Alle zwei Jahre brachten sie eine neue Langspielplatte heraus, etwa "Guru Guru live" mit 30 000 verkauften Scheiben oder "Tango Fango". Ältere Fans reagierten etwas angesäuert, als der Rock nicht mehr ganz so krautig wirkte, dafür kamen neue Fans hinzu. Unter anderem wegen der teils kabarettistischen Texte und Showeinlagen, mutmaßt Schaeffer. Dabei bezieht er sich auf den "Atommolch" oder den "Elektrolurch", wobei Mani Neumeier Letzteren immer regelrecht zelebrierte im Fantasiekostüm, so dass der Lurch selbst heute noch auf Konzerten immer wieder verlangt wird.

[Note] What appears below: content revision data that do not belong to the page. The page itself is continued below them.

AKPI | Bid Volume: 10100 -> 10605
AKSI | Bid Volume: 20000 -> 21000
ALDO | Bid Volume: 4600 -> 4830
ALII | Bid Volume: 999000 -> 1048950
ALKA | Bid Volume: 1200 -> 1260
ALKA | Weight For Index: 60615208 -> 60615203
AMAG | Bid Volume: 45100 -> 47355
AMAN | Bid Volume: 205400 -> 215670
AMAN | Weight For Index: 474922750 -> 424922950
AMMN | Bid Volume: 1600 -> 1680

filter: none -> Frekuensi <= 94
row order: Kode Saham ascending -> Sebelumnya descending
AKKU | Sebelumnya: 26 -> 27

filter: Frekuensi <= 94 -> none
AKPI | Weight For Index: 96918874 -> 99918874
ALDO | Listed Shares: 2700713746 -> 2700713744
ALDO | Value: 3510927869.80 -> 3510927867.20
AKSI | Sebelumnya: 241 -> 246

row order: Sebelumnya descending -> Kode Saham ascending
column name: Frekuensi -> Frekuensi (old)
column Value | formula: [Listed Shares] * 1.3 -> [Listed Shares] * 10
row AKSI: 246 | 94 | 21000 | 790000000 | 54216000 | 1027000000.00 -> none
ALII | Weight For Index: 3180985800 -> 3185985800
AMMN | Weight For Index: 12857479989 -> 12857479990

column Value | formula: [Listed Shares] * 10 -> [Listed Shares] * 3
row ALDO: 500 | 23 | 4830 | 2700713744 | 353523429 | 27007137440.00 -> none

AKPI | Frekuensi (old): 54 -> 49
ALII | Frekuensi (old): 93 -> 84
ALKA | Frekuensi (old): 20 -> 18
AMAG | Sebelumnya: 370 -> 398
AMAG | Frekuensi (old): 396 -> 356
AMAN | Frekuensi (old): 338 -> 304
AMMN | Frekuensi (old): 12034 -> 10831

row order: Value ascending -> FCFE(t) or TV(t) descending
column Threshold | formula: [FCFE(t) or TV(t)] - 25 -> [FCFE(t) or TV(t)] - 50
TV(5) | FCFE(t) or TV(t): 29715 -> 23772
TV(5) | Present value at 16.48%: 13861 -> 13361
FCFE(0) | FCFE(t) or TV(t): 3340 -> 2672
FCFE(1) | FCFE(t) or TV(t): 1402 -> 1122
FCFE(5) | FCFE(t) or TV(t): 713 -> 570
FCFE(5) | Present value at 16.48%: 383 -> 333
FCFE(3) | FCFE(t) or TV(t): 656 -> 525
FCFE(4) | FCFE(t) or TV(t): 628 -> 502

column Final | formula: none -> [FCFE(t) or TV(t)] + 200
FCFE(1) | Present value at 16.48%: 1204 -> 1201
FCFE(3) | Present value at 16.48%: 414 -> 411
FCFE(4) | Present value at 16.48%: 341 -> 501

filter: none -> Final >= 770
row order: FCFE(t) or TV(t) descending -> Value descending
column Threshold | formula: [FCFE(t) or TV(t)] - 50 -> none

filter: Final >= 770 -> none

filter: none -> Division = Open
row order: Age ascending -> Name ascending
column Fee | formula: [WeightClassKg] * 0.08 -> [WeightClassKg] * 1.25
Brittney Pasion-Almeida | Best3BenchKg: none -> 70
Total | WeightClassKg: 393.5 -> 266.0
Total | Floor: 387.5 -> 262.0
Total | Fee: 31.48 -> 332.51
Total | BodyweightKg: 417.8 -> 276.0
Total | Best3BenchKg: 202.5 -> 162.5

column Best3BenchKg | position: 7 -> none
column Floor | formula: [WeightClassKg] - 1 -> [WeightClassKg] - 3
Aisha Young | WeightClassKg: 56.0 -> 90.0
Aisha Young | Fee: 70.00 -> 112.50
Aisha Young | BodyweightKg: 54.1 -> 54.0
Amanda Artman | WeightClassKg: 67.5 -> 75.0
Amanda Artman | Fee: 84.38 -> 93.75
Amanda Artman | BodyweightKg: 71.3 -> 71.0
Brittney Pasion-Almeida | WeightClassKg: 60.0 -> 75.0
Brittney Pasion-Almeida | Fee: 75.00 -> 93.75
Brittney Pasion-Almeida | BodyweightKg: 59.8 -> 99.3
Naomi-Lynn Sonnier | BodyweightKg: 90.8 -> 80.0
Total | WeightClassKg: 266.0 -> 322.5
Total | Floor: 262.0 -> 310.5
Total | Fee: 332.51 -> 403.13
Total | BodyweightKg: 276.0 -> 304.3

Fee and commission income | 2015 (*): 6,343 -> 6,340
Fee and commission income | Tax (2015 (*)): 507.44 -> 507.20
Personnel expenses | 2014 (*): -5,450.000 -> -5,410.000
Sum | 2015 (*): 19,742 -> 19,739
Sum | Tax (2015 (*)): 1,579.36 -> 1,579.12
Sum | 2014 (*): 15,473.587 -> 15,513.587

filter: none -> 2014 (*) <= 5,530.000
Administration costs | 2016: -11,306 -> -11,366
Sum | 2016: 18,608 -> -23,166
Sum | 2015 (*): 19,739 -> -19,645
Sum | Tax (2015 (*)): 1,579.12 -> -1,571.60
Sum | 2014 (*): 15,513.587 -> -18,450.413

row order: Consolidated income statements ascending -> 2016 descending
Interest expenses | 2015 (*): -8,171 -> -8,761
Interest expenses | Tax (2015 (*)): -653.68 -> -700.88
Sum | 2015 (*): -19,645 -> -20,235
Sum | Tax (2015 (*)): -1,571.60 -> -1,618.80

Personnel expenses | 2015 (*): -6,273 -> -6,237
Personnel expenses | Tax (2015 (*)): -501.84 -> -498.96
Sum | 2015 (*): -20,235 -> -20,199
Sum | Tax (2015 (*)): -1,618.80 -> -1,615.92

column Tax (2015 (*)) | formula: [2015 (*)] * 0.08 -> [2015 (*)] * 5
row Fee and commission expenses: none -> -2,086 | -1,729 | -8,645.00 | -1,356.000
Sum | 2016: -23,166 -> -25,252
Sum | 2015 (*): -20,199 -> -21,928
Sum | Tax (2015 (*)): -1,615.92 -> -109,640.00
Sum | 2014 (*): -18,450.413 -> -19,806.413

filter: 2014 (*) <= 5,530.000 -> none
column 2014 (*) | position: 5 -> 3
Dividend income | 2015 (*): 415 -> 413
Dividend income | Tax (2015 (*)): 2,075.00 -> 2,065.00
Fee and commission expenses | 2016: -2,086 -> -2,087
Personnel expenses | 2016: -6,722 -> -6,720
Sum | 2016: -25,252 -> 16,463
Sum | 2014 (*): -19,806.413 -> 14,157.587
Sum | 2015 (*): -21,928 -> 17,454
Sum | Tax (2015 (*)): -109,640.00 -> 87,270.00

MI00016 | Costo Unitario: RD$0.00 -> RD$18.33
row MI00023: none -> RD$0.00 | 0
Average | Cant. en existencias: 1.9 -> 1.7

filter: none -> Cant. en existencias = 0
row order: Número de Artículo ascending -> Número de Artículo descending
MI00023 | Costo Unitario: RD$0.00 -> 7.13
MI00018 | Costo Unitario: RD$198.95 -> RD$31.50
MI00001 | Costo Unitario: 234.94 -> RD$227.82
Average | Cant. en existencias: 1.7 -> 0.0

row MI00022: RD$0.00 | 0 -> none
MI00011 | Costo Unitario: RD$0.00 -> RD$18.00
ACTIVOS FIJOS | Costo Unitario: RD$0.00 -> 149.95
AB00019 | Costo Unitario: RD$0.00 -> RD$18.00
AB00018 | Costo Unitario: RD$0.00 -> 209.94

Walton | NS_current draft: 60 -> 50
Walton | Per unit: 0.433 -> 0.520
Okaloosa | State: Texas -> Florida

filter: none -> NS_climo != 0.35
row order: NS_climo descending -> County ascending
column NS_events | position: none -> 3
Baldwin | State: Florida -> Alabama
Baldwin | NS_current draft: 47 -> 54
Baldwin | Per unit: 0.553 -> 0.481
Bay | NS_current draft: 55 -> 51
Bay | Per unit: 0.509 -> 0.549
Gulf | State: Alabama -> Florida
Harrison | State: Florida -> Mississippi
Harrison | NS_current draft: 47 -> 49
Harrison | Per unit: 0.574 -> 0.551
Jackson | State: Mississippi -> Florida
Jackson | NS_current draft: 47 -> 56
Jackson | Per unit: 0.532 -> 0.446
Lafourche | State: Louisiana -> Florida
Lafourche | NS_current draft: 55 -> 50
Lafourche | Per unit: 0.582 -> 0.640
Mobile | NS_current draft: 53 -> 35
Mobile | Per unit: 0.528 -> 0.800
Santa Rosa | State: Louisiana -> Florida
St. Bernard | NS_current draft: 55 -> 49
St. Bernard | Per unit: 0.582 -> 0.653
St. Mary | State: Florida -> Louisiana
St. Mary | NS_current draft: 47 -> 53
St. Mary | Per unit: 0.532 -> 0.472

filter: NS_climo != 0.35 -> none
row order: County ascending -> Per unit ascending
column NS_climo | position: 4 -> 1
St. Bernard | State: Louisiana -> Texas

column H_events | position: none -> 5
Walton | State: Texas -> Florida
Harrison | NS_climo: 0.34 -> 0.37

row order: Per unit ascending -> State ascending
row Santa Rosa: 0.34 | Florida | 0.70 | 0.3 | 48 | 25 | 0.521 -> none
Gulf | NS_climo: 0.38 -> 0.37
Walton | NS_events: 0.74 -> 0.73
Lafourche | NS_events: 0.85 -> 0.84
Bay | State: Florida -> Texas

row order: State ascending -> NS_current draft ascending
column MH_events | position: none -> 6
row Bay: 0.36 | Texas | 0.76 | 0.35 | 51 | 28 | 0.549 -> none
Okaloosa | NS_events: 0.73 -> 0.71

Nach gut acht erfolgreichen Jahren mit bis zu 800 Fans pro Konzert kam die Neue Deutsche Welle - und die Musik von Guru Guru war nicht mehr so gefragt, zudem ging man sich auch allmählich etwas auf den Keks. Roland Schaeffer reiste nach Indien und blieb in Bangalore hängen, wo er sich in südindischer Musik weiterbildete.

Gemeinsam mit einem Freund ging es noch tiefer in den Süden, wo er lernte, eine riesige Schalmei zu spielen. Vier Jahre lang besuchte er jeden Winter seinen dortigen Lehrer, um weiter zu studieren. Er hatte den bisherigen Musikstil inzwischen völlig verlassen, spielte mit Ägyptern, Türken und Marokkanern, als ihn 1995 ein erneuter Ruf von Guru Guru ereilte. Und so fand man 15 Jahre nach der Trennung wieder zusammen, inzwischen mit Gitarrist Hans Reffert, nach dessen Tod Jan Lindquist hinzukam.

Alle zwei bis drei Jahre wurde eine neue CD produziert, sogar eine Japan-Tournee kam zustande. Auf den Konzerten der Jubiläumstournee, deren geografisch nächster Termin am 8. Dezember im Karlsruher Jubez ist, tanzen die 60-jährigen Fans munter ab zur heute multikulturellen Musik mit Ethnoelementen, die vor allem Schaeffers Schalmei einbringt. Dazu gibt's nach wie vor Rock, etwas Country und sogar Balladen. Doch der "Elektrolurch" wird immer noch gewünscht.